Records shown Start Marker
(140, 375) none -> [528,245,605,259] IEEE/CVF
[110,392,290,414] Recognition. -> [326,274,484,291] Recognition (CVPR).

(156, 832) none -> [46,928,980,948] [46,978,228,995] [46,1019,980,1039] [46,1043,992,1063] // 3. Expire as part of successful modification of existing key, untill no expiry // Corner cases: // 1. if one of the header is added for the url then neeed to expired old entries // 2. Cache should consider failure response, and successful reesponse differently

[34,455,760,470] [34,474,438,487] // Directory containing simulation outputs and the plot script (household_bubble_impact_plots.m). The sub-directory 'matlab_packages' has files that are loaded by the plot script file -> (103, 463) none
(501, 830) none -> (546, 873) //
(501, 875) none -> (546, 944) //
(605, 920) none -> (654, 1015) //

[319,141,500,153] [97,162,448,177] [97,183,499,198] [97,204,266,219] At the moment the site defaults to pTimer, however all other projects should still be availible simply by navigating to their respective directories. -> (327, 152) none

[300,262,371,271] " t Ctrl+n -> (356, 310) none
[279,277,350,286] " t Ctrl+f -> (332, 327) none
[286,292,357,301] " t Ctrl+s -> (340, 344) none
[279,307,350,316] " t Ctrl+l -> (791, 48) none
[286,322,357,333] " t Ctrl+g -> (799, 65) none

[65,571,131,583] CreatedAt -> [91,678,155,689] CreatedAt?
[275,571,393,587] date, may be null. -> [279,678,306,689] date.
Records shown End Marker
» **Task statement**
Reproduce the listing above character for character.

» **Task answer**
(140, 375) none -> [528,245,605,259] IEEE/CVF
[110,392,290,414] Recognition. -> [326,274,484,291] Recognition (CVPR).

(156, 832) none -> [46,928,980,948] [46,978,228,995] [46,1019,980,1039] [46,1043,992,1063] // 3. Expire as part of successful modification of existing key, untill no expiry // Corner cases: // 1. if one of the header is added for the url then neeed to expired old entries // 2. Cache should consider failure response, and successful reesponse differently

[34,455,760,470] [34,474,438,487] // Directory containing simulation outputs and the plot script (household_bubble_impact_plots.m). The sub-directory 'matlab_packages' has files that are loaded by the plot script file -> (103, 463) none
(501, 830) none -> (546, 873) //
(501, 875) none -> (546, 944) //
(605, 920) none -> (654, 1015) //

[319,141,500,153] [97,162,448,177] [97,183,499,198] [97,204,266,219] At the moment the site defaults to pTimer, however all other projects should still be availible simply by navigating to their respective directories. -> (327, 152) none

[300,262,371,271] " t Ctrl+n -> (356, 310) none
[279,277,350,286] " t Ctrl+f -> (332, 327) none
[286,292,357,301] " t Ctrl+s -> (340, 344) none
[279,307,350,316] " t Ctrl+l -> (791, 48) none
[286,322,357,333] " t Ctrl+g -> (799, 65) none

[65,571,131,583] CreatedAt -> [91,678,155,689] CreatedAt?
[275,571,393,587] date, may be null. -> [279,678,306,689] date.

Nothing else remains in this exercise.